┏━━

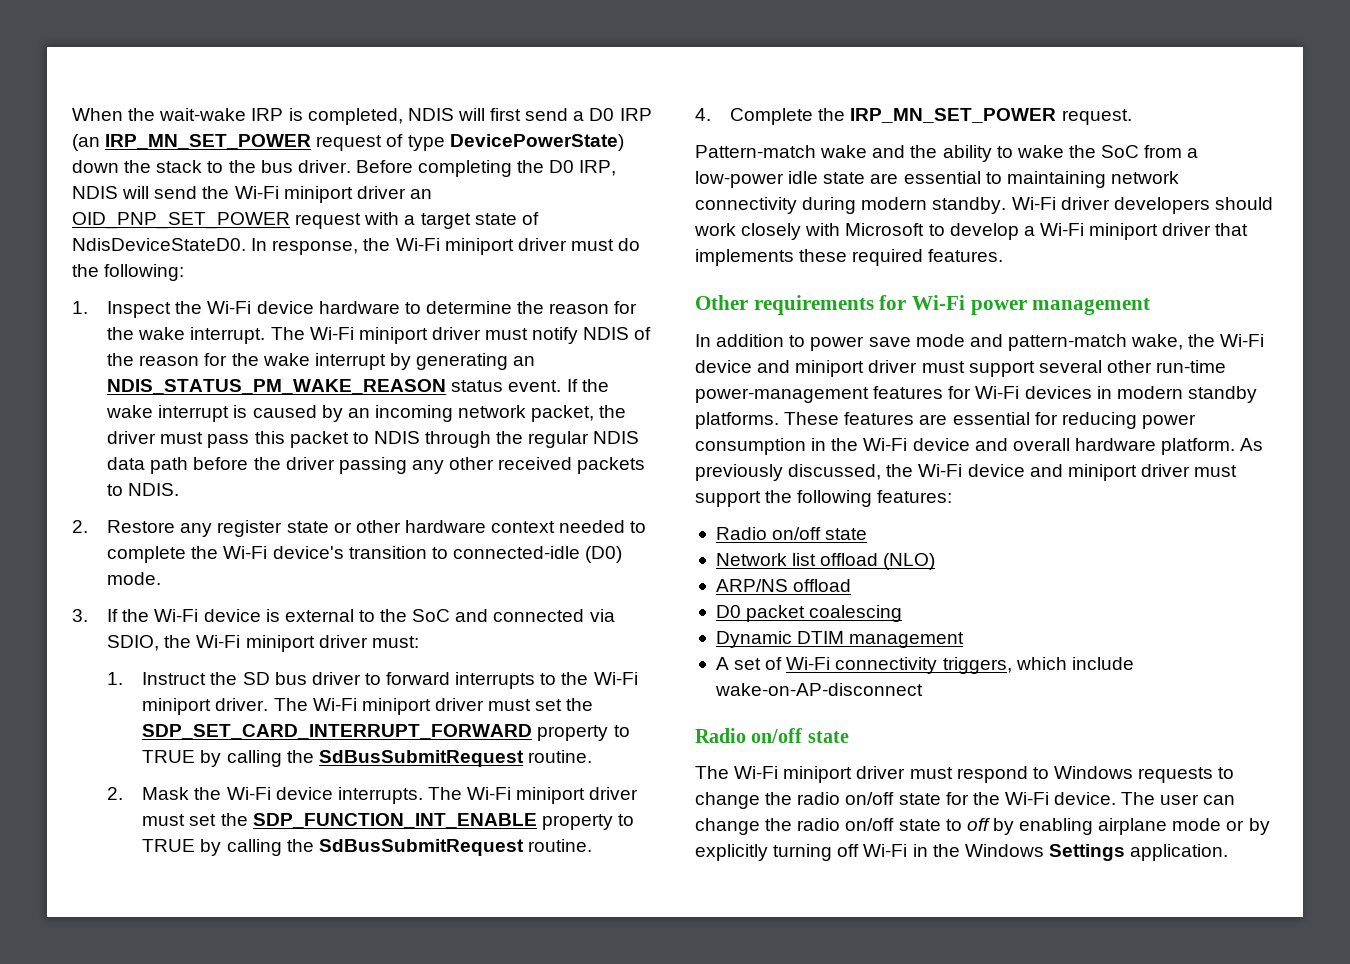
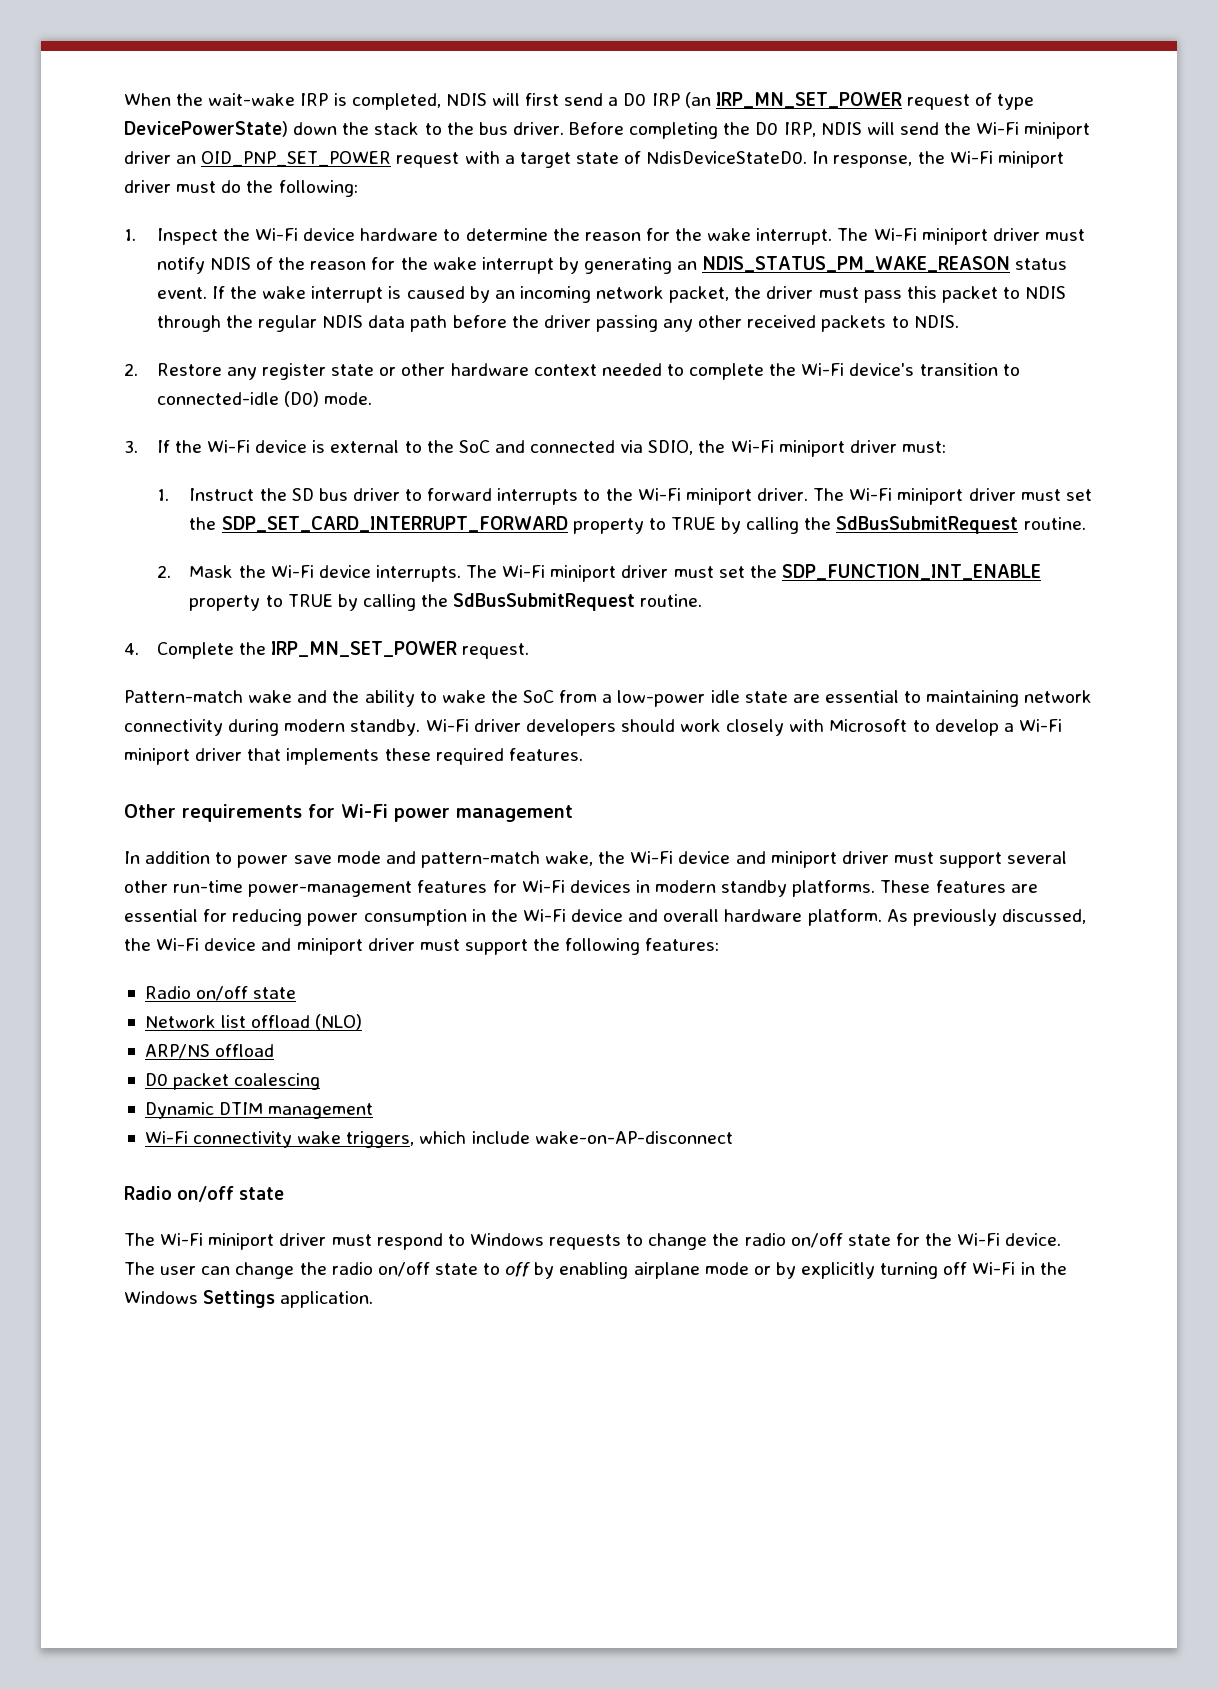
- A set of Wi-Fi connectivity triggers, which include wake-on-AP-disconnect
+ Wi-Fi connectivity wake triggers, which include wake-on-AP-disconnect

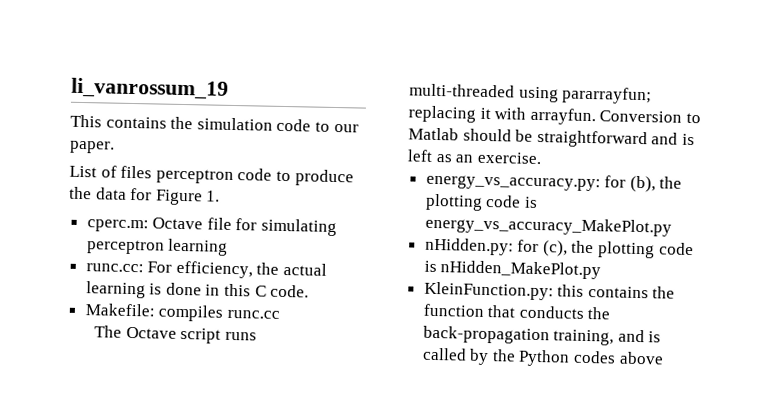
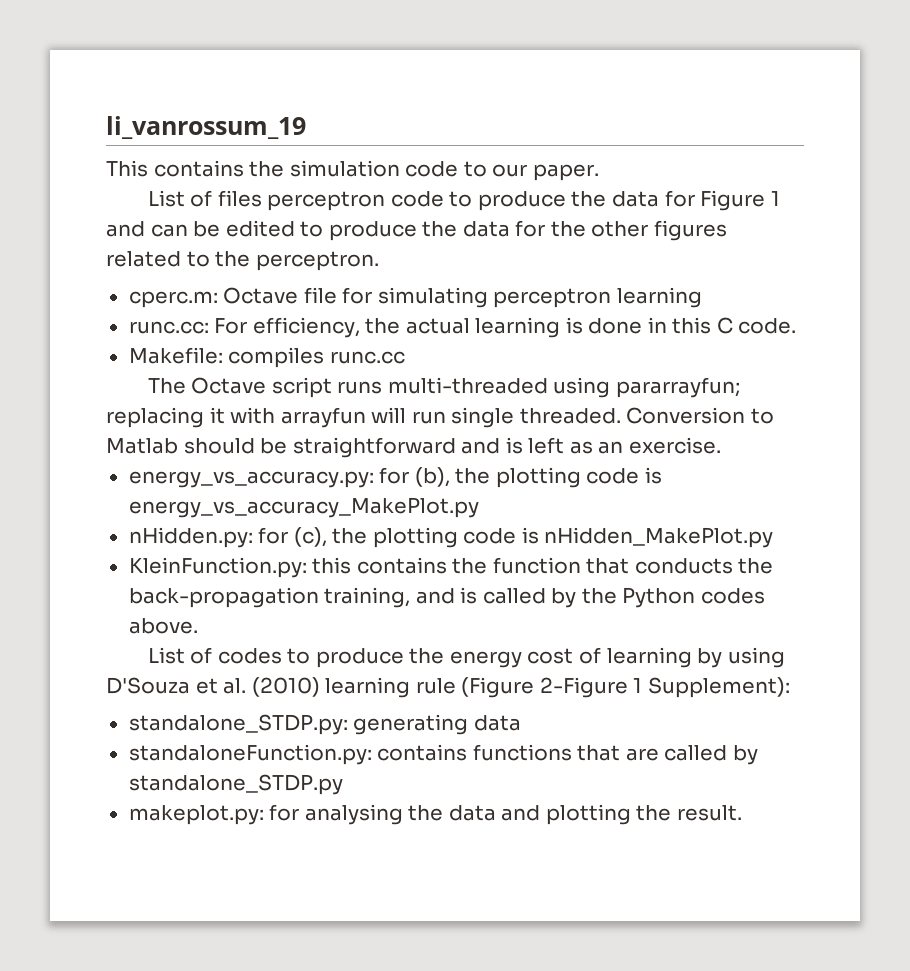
- List of files perceptron code to produce the data for Figure 1.
+ List of files perceptron code to produce the data for Figure 1 and can be edited to produce the data for the other figures related to the perceptron.
- The Octave script runs multi-threaded using pararrayfun; replacing it with arrayfun.
+ The Octave script runs multi-threaded using pararrayfun; replacing it with arrayfun will run single threaded.
- KleinFunction.py: this contains the function that conducts the back-propagation training, and is called by the Python codes above
+ KleinFunction.py: this contains the function that conducts the back-propagation training, and is called by the Python codes above.
+ List of codes to produce the energy cost of learning by using D'Souza et al. (2010) learning rule (Figure 2-Figure 1 Supplement):
+ standalone_STDP.py: generating data
+ standaloneFunction.py: contains functions that are called by standalone_STDP.py
+ makeplot.py: for analysing the data and plotting the result.

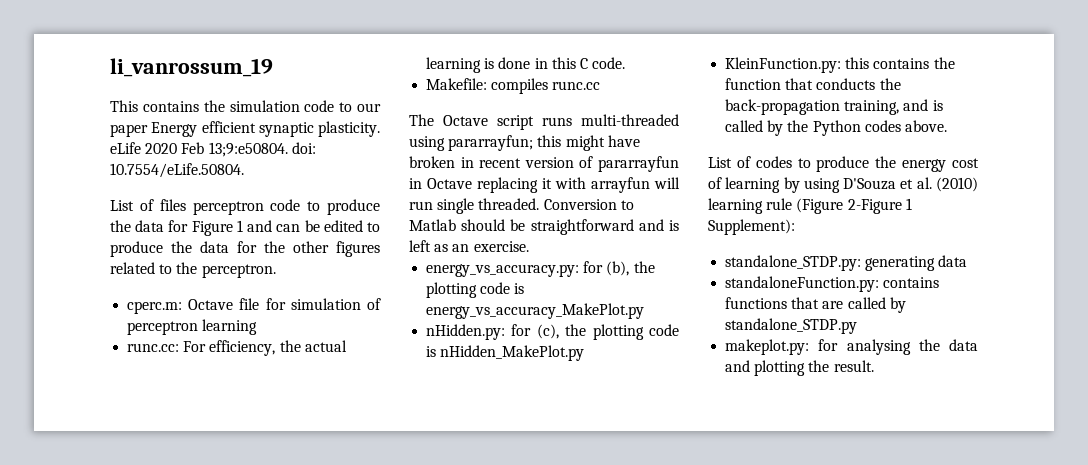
- This contains the simulation code to our paper.
+ This contains the simulation code to our paper Energy efficient synaptic plasticity. eLife 2020 Feb 13;9:e50804. doi: 10.7554/eLife.50804.
- cperc.m: Octave file for simulating perceptron learning
+ cperc.m: Octave file for simulation of perceptron learning
- The Octave script runs multi-threaded using pararrayfun; replacing it with arrayfun will run single threaded.
+ The Octave script runs multi-threaded using pararrayfun; this might have broken in recent version of pararrayfun in Octave replacing it with arrayfun will run single threaded.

┗━━

■ Problem ■
Nothing but a number is wanted: how many lines in the records above include "KleinFunction".

■ Exercise solution ■
2